“La distanza non esiste. Solo il nostro permesso di viaggiare.”
“La distanza non esiste. Solo il nostro permesso di viaggiare.”
Il loro stemma è un campo d’acciaio lucido su cui è disegnato un cristallo di mana azzurro e brillante al centro, da cui si irradiano due linee parallele dorate, che simboleggiano i binari e la capacità di trasformare l’energia arcana in movimento. Il motto, riassunto della loro filosofia, è: “Nessuna distanza è troppo lontana.”
I Falcrem hanno radici nell’ingegneria e nell’arcana, iniziando come artigiani specializzati nella delicata lavorazione dei cristalli di mana. La loro ascesa fu rapida e spettacolare: durante la stabilizzazione dell’Impero, furono i primi a concretizzare l’utopia di un trasporto veloce e sicuro, inventando i magitreni, un sistema su rotaia che fondeva tecnologia nanica ed energia arcana. Il fondatore, Darian Falcrem (secondo la leggenda, un Rinato), plasmò la filosofia della Casata: chi controlla l’infrastruttura di trasporto—le linee ferroviarie—controlla l’ossatura economica e strategica dei regni.
Il dominio dei Falcrem è assoluto sulla rete ferroviaria di Kaeria. Controllano non solo i magitreni in sé, ma anche la produzione e la manutenzione dei condensatori a mana che li alimentano. Gestiscono la logistica rapida e sicura per merci strategiche, rifornimenti militari e viaggiatori di alto rango.

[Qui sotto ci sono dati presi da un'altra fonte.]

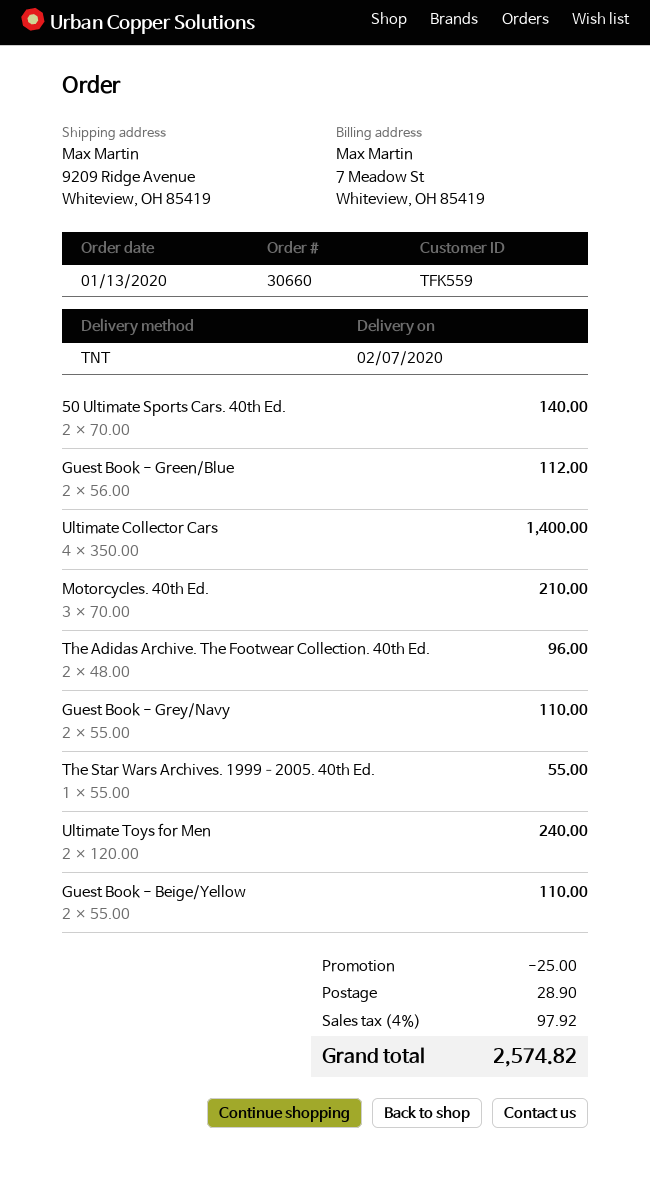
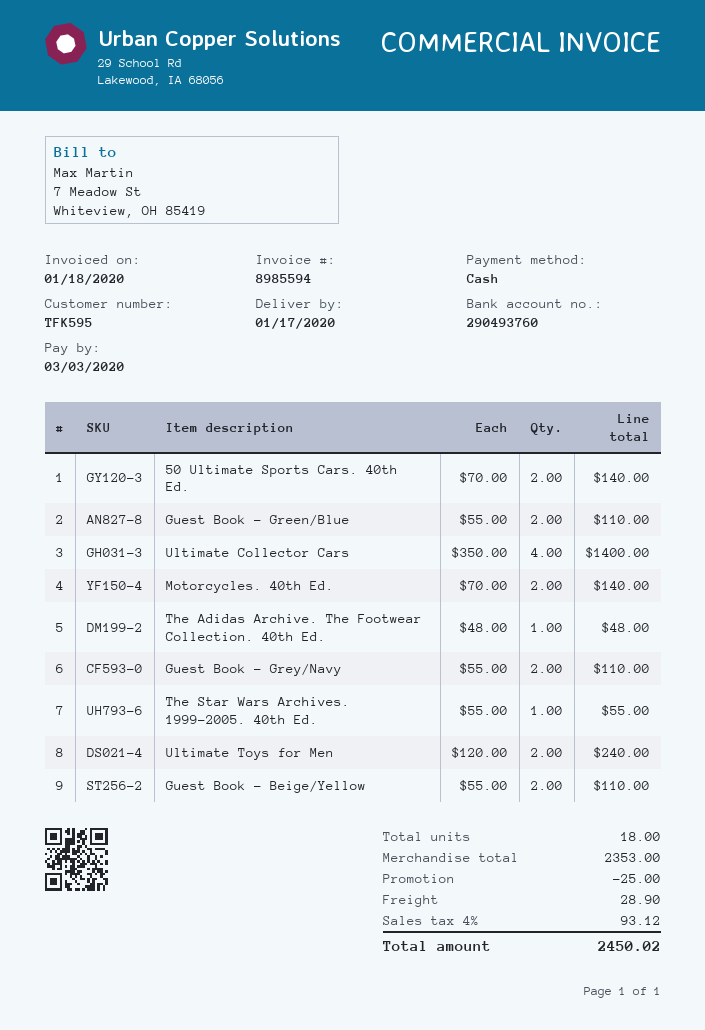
delivery date: 2020-02-07 -> 2020-01-17
customer number: TFK559 -> TFK595
Guest Book - Green/Blue: 2 x 56.00 = 112.00 -> 2 x 55.00 = 110.00
Motorcycles. 40th Ed.: 3 x 70.00 = 210.00 -> 2 x 70.00 = 140.00
The Adidas Archive. The Footwear Collection. 40th Ed.: 2 x 48.00 = 96.00 -> 1 x 48.00 = 48.00
tax: 4% = 97.92 -> 4% = 93.12
total: 2574.82 -> 2450.02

La loro influenza si estende su ogni snodo, garantendo che nessun carico di valore si muova velocemente nell’Impero senza il loro permesso e la loro tecnologia.

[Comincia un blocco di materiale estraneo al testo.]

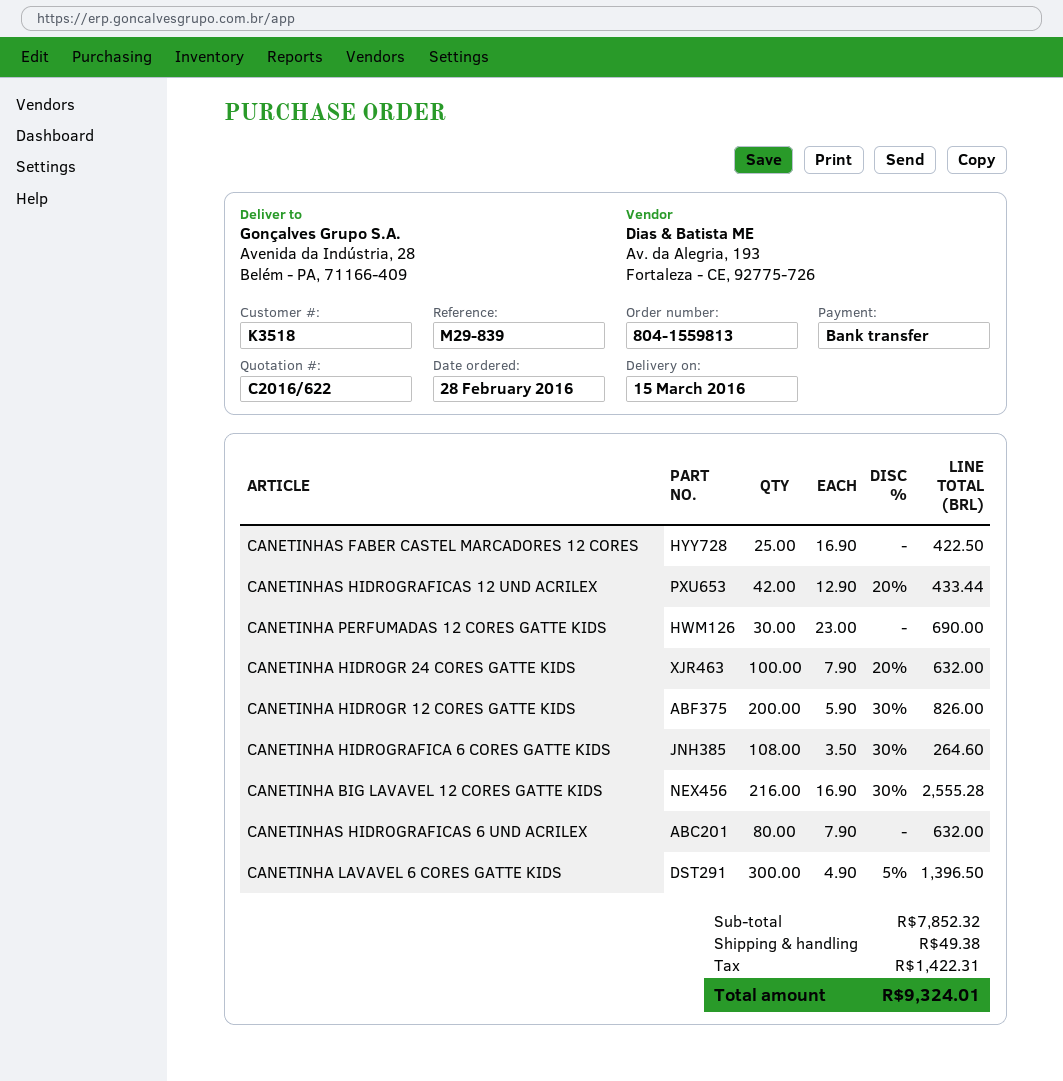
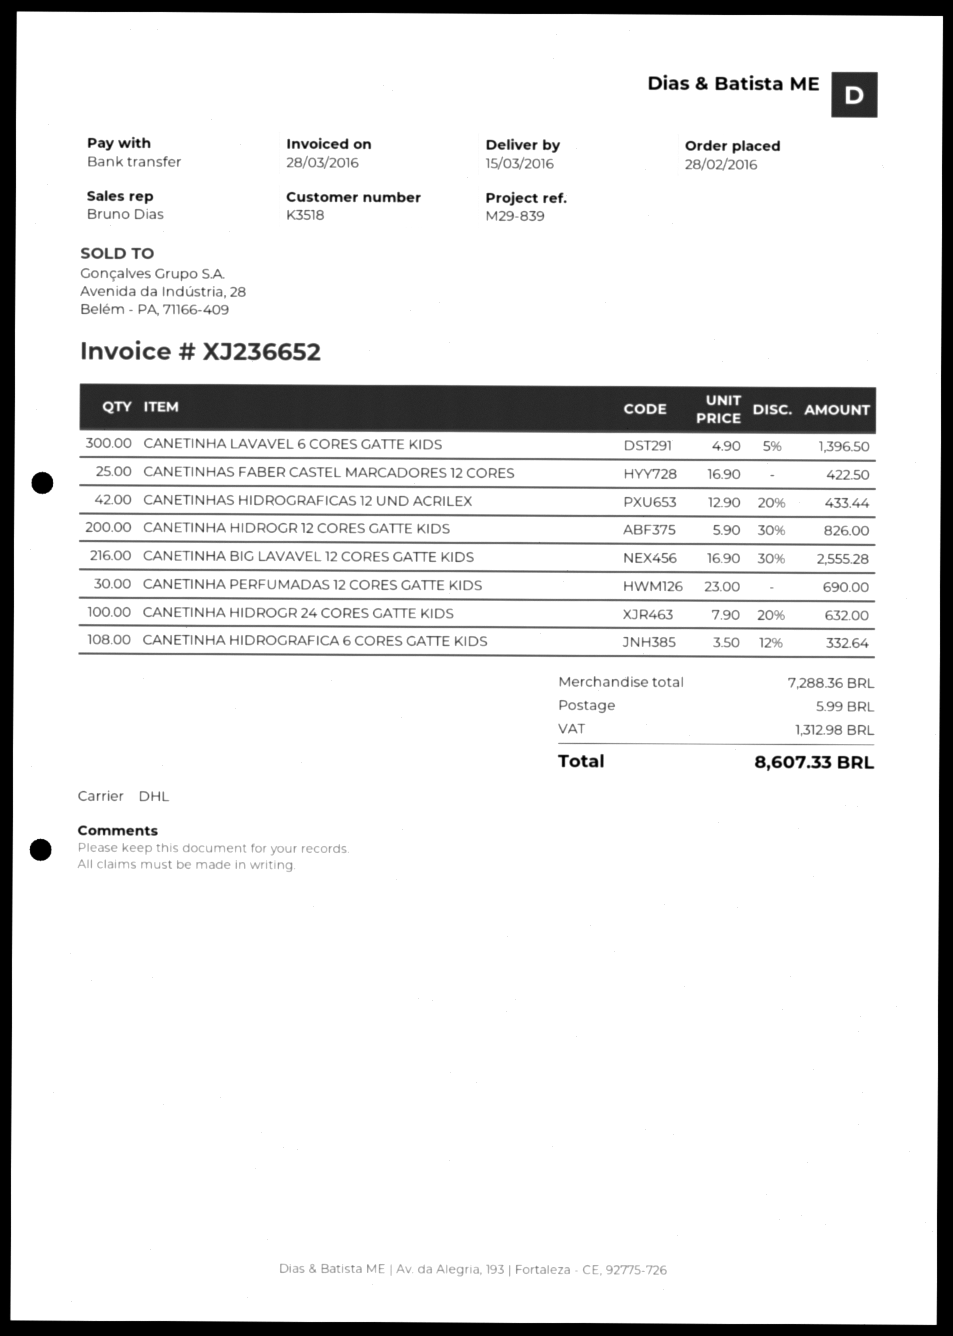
CANETINHA HIDROGRAFICA 6 CORES GATTE KIDS: 108 x 3.50 - 30% = 264.60 -> 108 x 3.50 - 12% = 332.64
CANETINHAS HIDROGRAFICAS 6 UND ACRILEX: 80 x 7.90 = 632.00 -> none
subtotal: 7852.32 -> 7288.36
shipping: 49.38 -> 5.99
tax: 1422.31 -> 1312.98
total: 9324.01 -> 8607.33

La sede centrale e il vero fulcro del loro potere è Rotaiafonda, una città costruita interamente sopra un enorme e segreto deposito di cristalli di mana. Controllano anche la Stazione di Valdara, il più grande e complesso snodo ferroviario dell’Impero, da cui le rotte si irradiano in ogni direzione. Gestiscono inoltre linee strategiche ma pericolose come la Ferrovia di Loryen-Esfolto, che richiede scorte armate costanti a causa della vicinanza alle terre selvagge.
La famiglia è gestita con la precisione di un orologio, retta dal Direttorio delle Rotaie, un consiglio composto da cinque Maestri di Linea, ciascuno responsabile di un tratto strategico della rete. Al vertice c’è il Gran Conduttore, titolo attualmente detenuto da Helvar Falcrem, uomo di grande visione espansionista e con un rapporto privilegiato con la Casa Kaer imperiale.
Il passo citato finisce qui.